:: What to work on ::
Using the listing below, print exactly everything from the line with "Paradise W Chocolate" down to the line with "total: 905.30 -> 663.40", both included, and nothing more.

:: Material for this exercise ::
*** Block opens ***

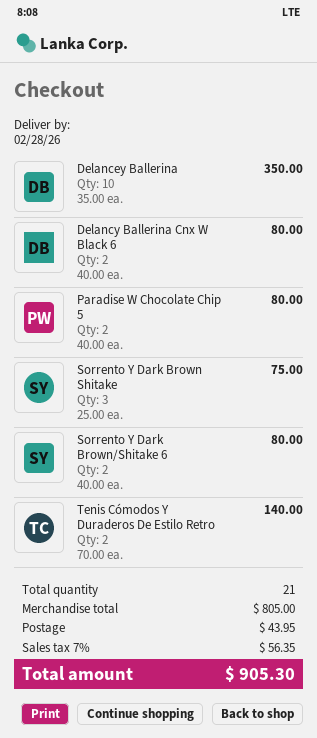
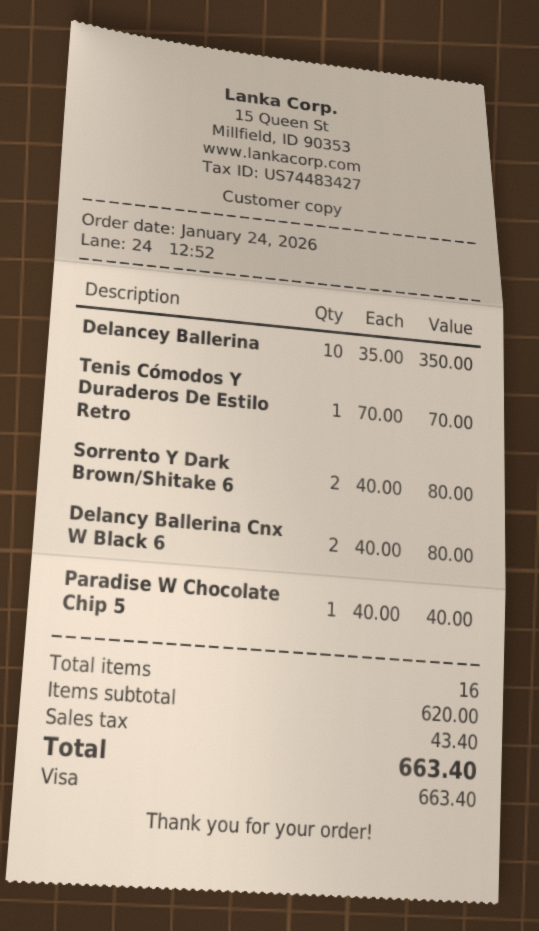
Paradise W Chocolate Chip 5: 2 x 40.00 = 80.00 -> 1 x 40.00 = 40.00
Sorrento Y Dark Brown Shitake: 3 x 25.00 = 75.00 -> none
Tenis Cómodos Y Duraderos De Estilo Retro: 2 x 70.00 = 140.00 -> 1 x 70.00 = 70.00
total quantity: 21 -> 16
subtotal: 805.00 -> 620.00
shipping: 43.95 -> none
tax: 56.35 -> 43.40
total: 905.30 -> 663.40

*** Block closes ***
*** Block opens ***

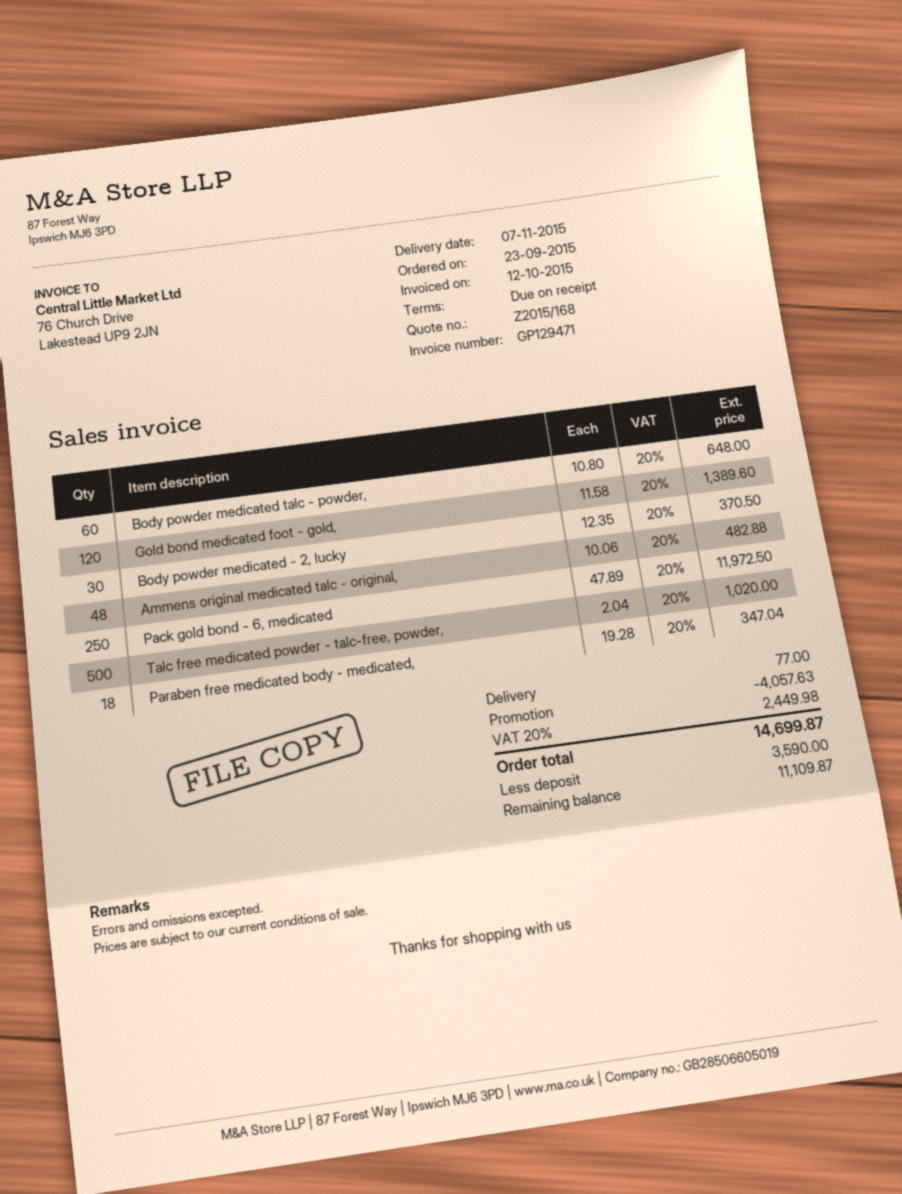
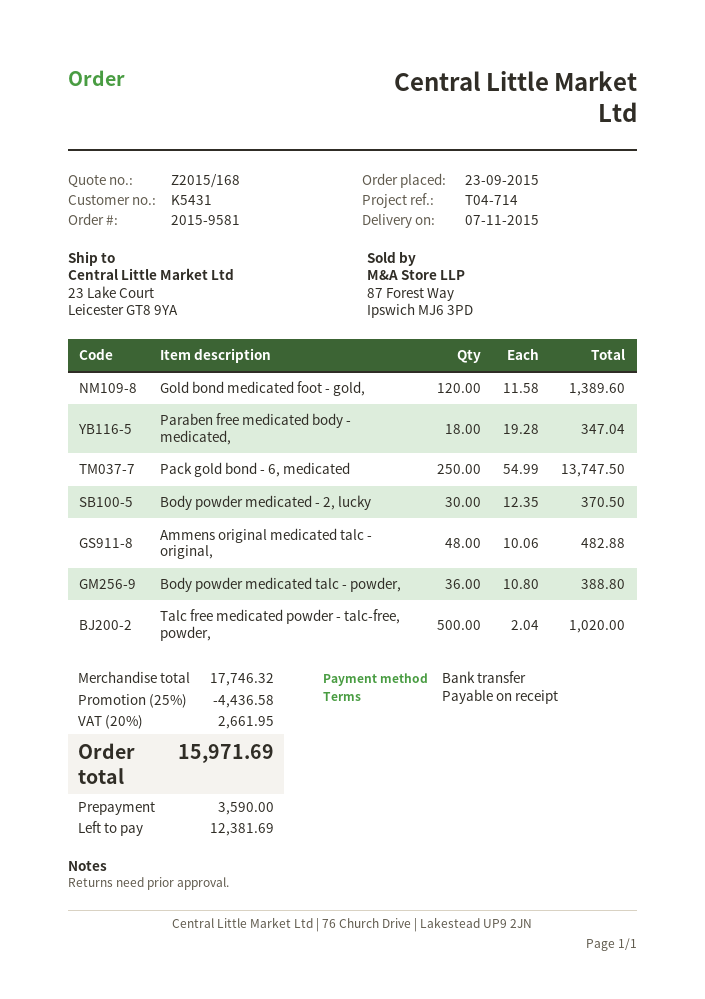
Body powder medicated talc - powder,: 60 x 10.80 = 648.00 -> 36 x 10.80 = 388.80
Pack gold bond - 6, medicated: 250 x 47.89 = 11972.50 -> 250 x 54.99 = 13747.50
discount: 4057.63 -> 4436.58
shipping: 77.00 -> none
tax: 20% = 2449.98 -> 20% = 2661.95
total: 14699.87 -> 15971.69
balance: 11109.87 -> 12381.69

*** Block closes ***

:: Reply to the exercise ::
Paradise W Chocolate Chip 5: 2 x 40.00 = 80.00 -> 1 x 40.00 = 40.00
Sorrento Y Dark Brown Shitake: 3 x 25.00 = 75.00 -> none
Tenis Cómodos Y Duraderos De Estilo Retro: 2 x 70.00 = 140.00 -> 1 x 70.00 = 70.00
total quantity: 21 -> 16
subtotal: 805.00 -> 620.00
shipping: 43.95 -> none
tax: 56.35 -> 43.40
total: 905.30 -> 663.40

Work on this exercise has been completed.